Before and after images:
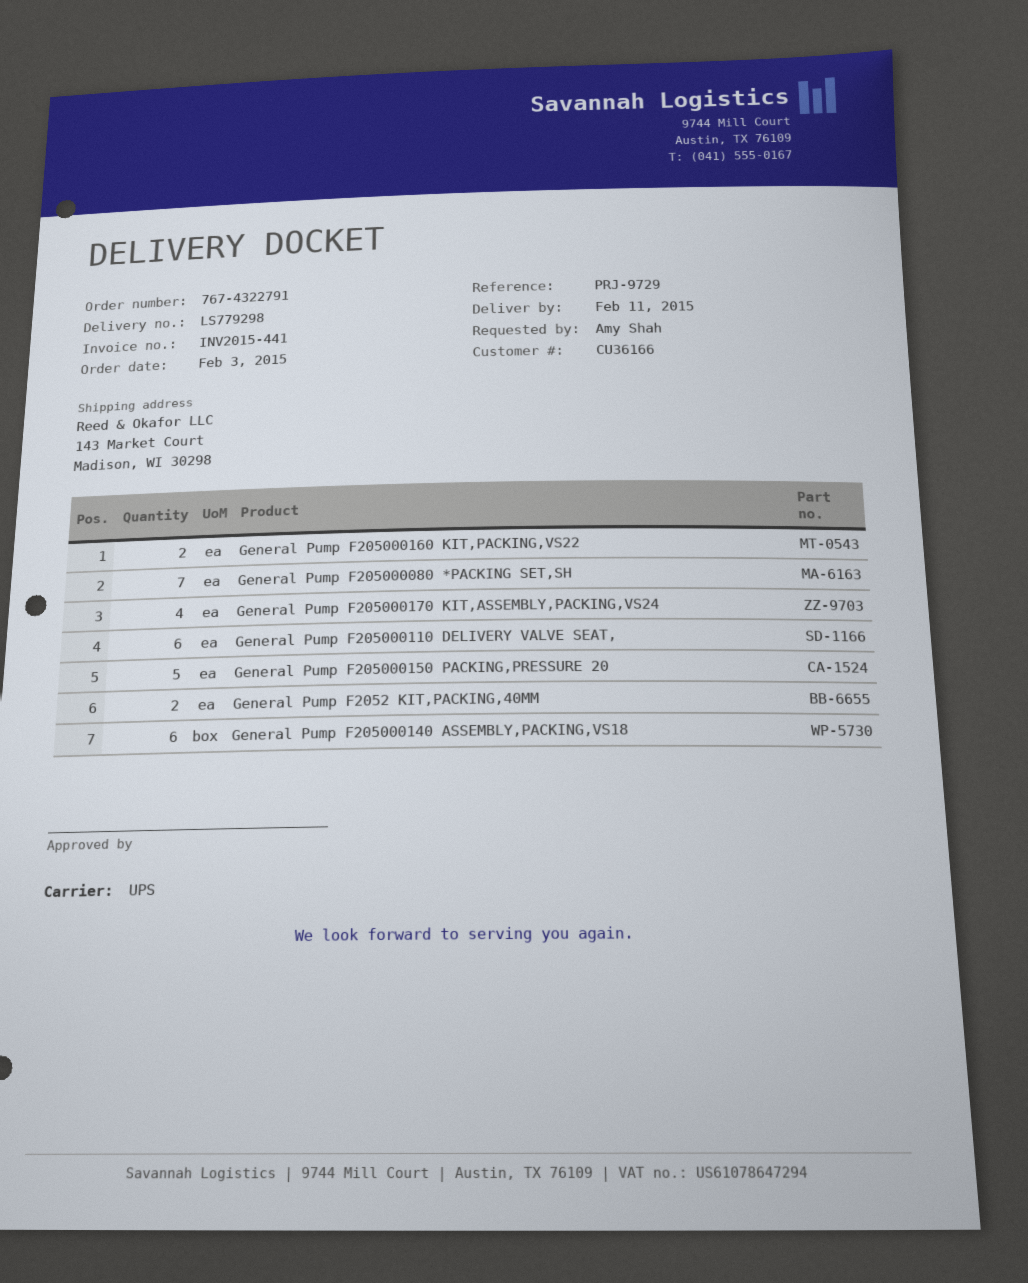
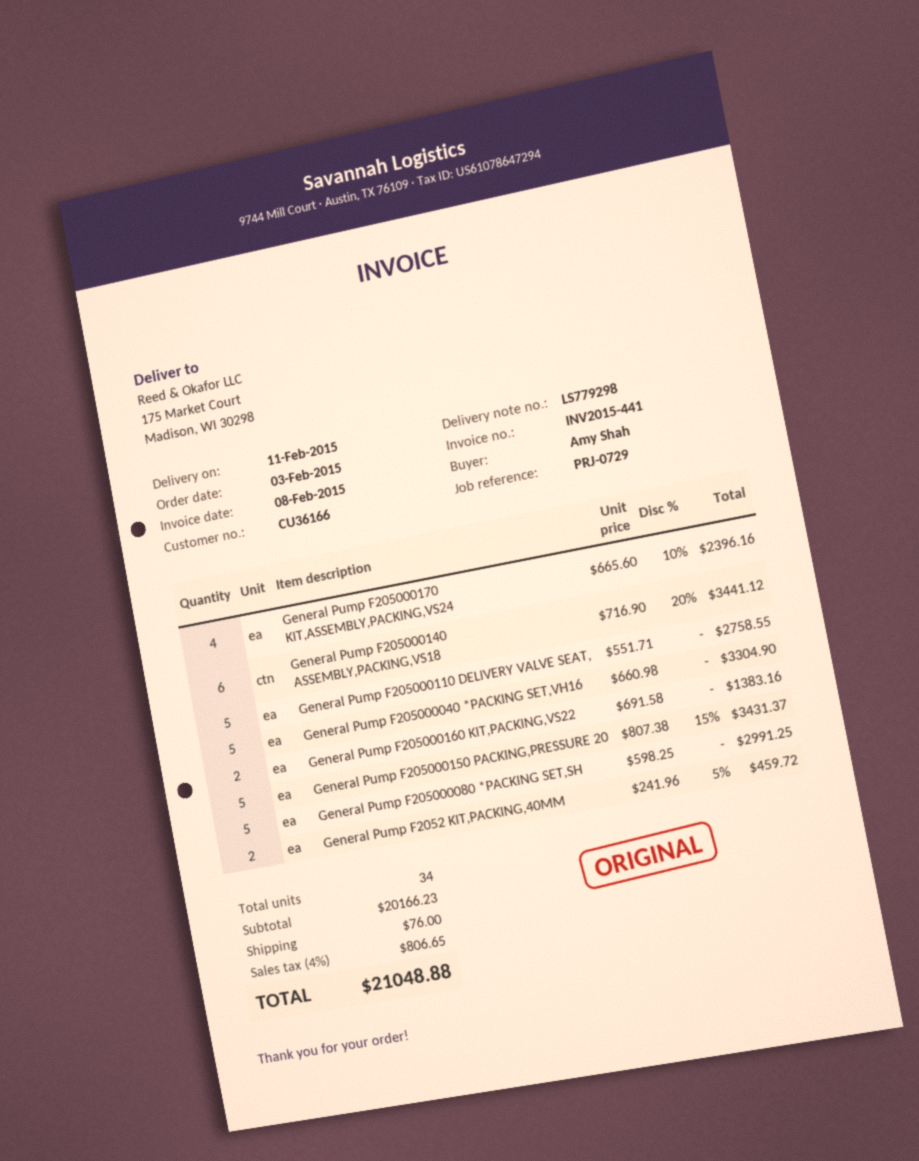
reference: PRJ-9729 -> PRJ-0729
ship to: 143 Market Court, Madison, WI 30298 -> 175 Market Court, Madison, WI 30298
General Pump F205000080 *PACKING SET,SH: 7 -> 5
General Pump F205000110 DELIVERY VALVE SEAT,: 6 -> 5
General Pump F205000040 *PACKING SET,VH16: none -> 5

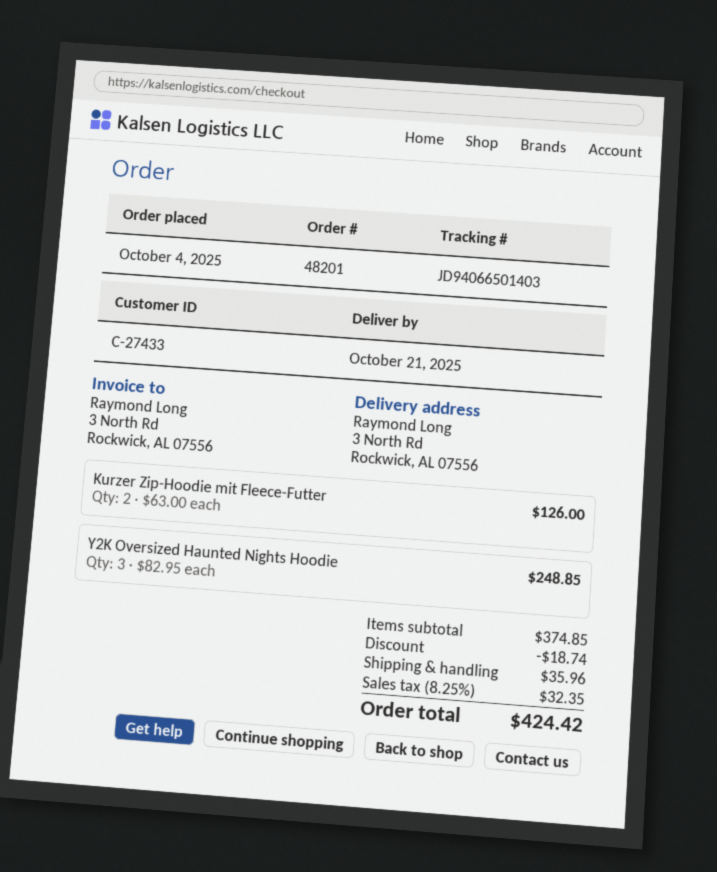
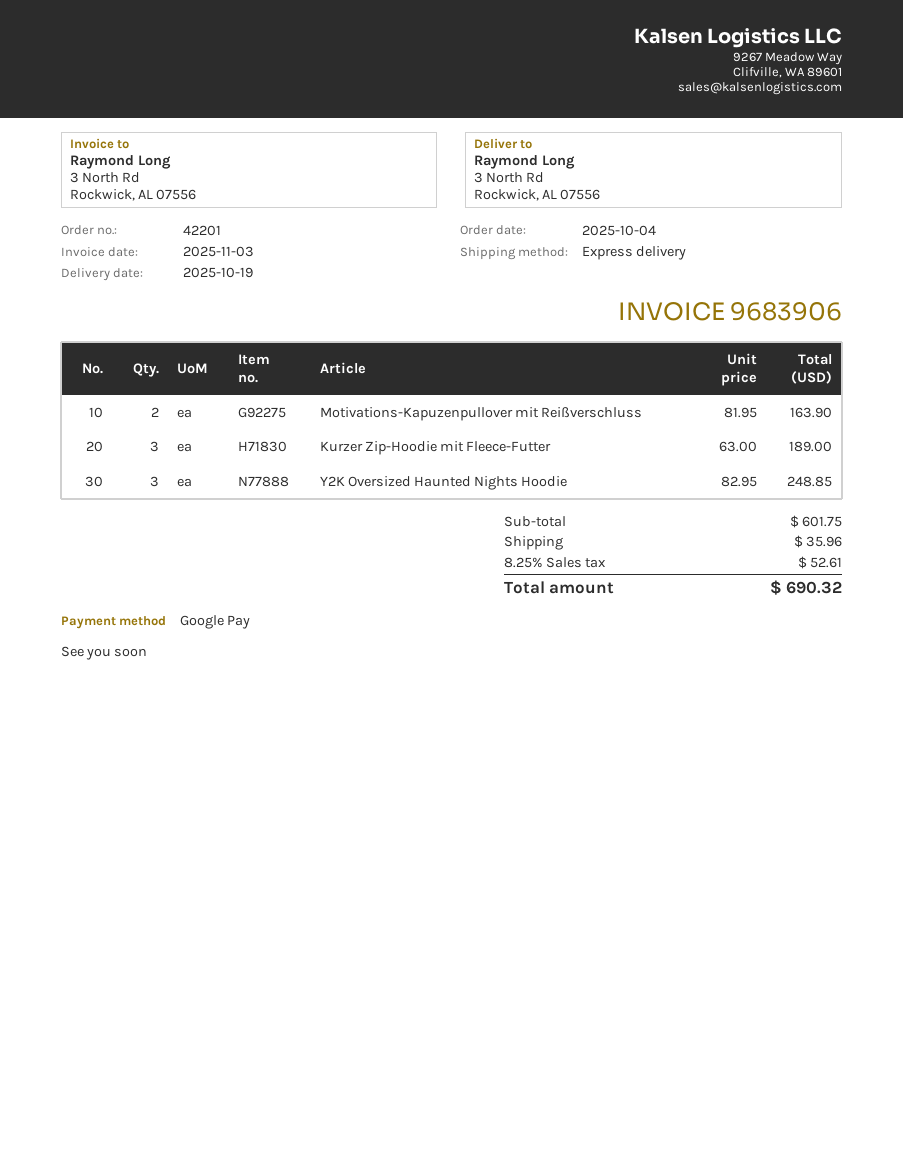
order number: 48201 -> 42201
delivery date: 2025-10-21 -> 2025-10-19
Kurzer Zip-Hoodie mit Fleece-Futter: 2 x 63.00 = 126.00 -> 3 x 63.00 = 189.00
Motivations-Kapuzenpullover mit Reißverschluss: none -> 2 x 81.95 = 163.90
subtotal: 374.85 -> 601.75
discount: 18.74 -> none
tax: 8.25% = 32.35 -> 8.25% = 52.61
total: 424.42 -> 690.32

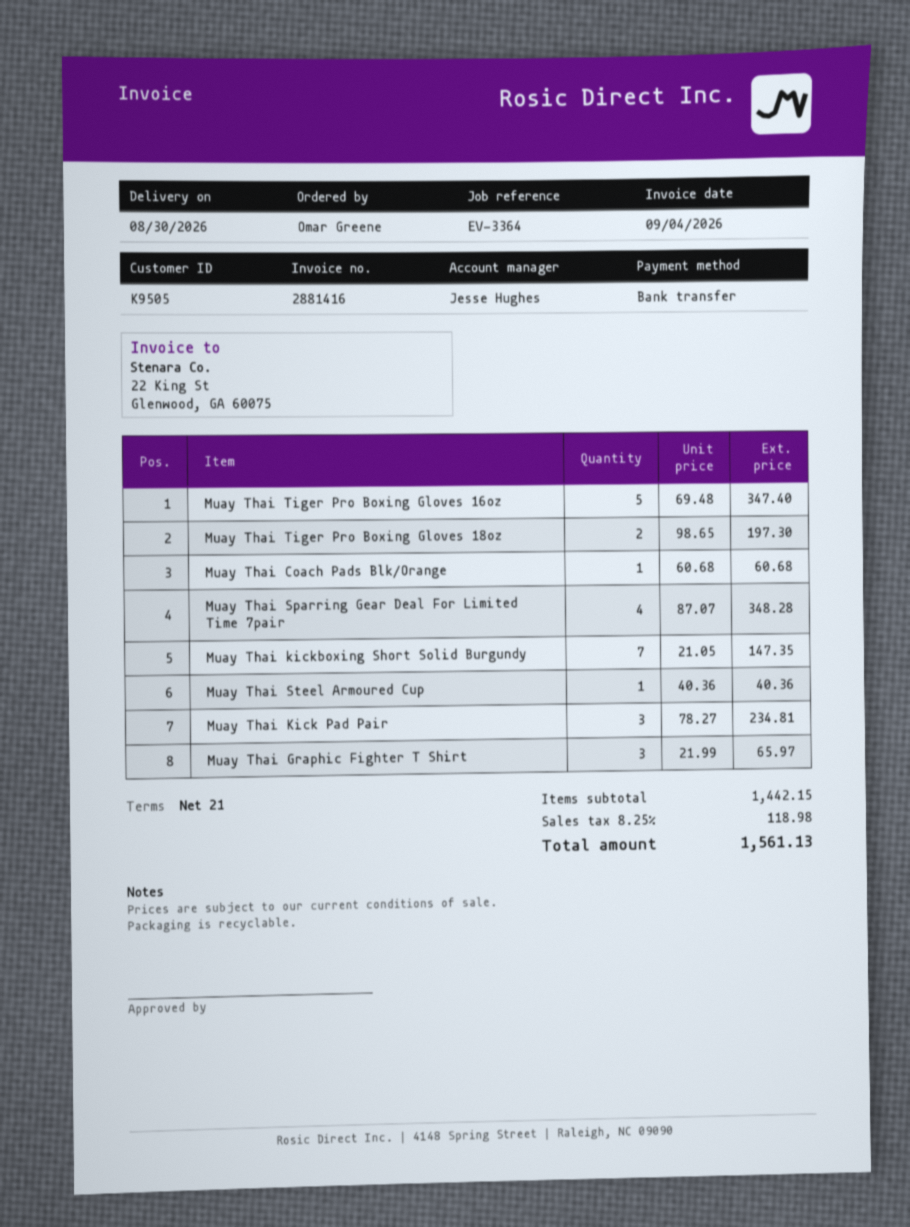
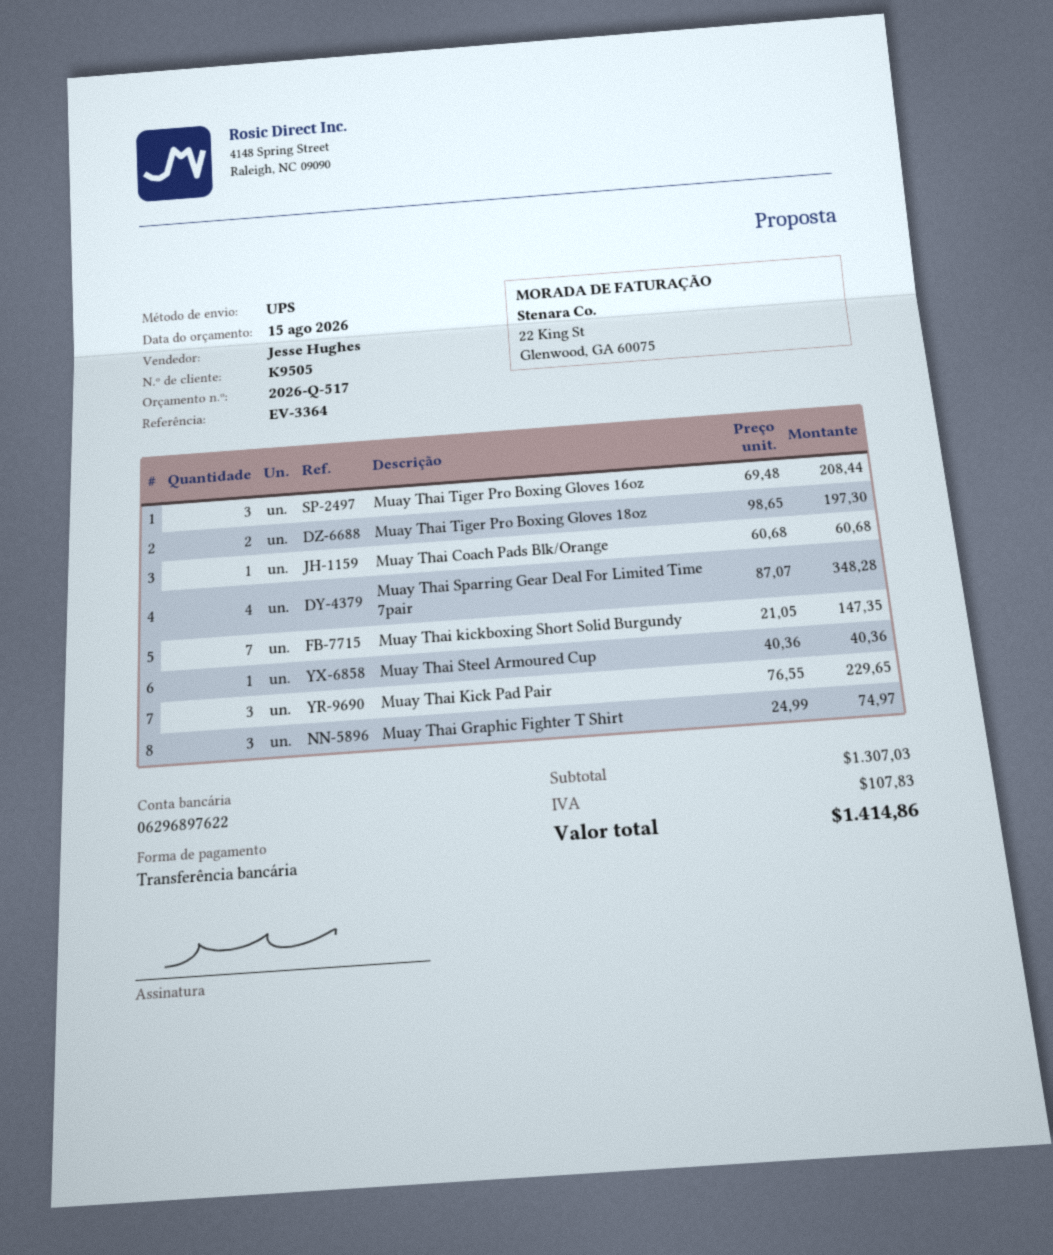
Muay Thai Tiger Pro Boxing Gloves 16oz: 5 x 69.48 = 347.40 -> 3 x 69.48 = 208.44
Muay Thai Kick Pad Pair: 3 x 78.27 = 234.81 -> 3 x 76.55 = 229.65
Muay Thai Graphic Fighter T Shirt: 3 x 21.99 = 65.97 -> 3 x 24.99 = 74.97
subtotal: 1442.15 -> 1307.03
tax: 118.98 -> 107.83
total: 1561.13 -> 1414.86

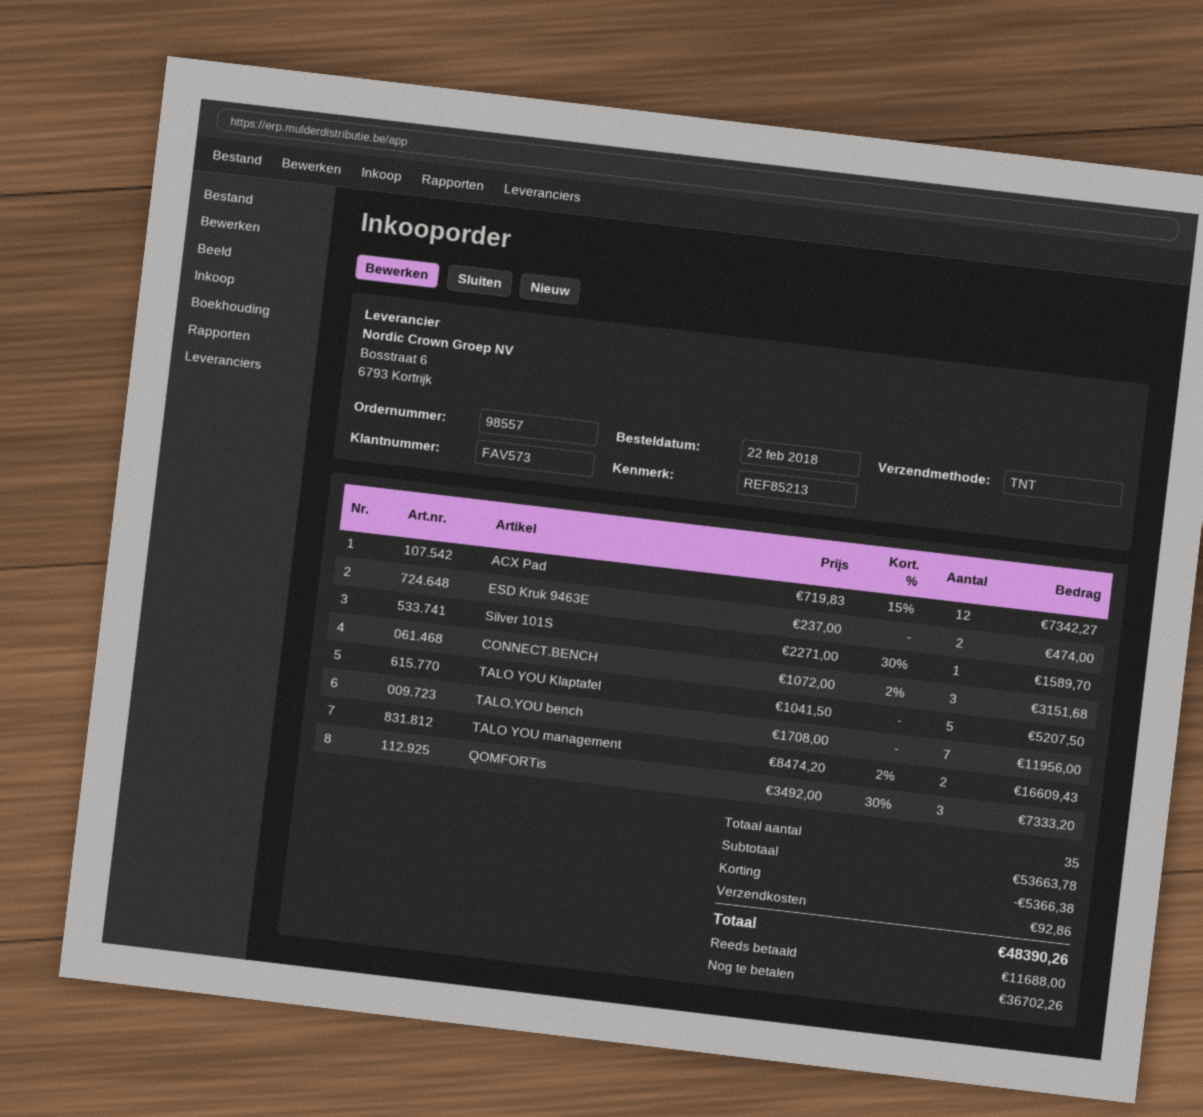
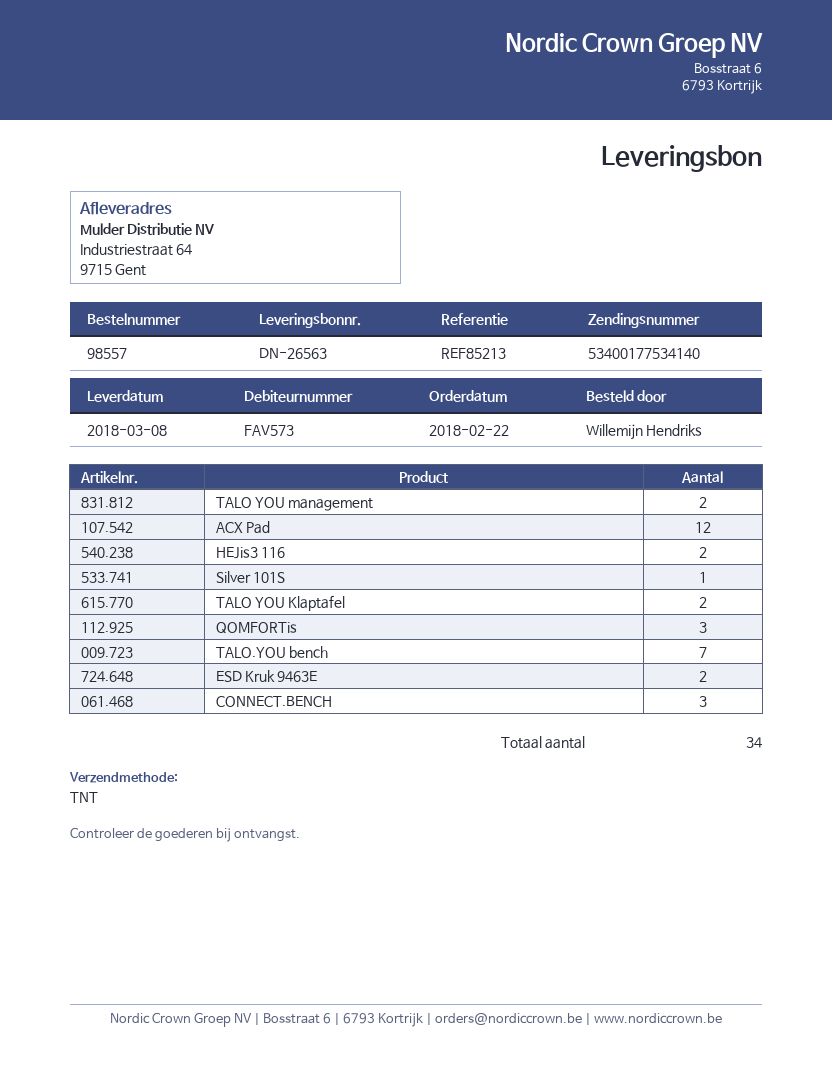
TALO YOU Klaptafel: 5 -> 2
HEJis3 116: none -> 2
total quantity: 35 -> 34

● Exercise
Extract, exactly, the lines above that begin at the line containing "TALO YOU Klaptafel: 5 -> 2" and end at the final line of the records; add no other text.

● Answer to this task
TALO YOU Klaptafel: 5 -> 2
HEJis3 116: none -> 2
total quantity: 35 -> 34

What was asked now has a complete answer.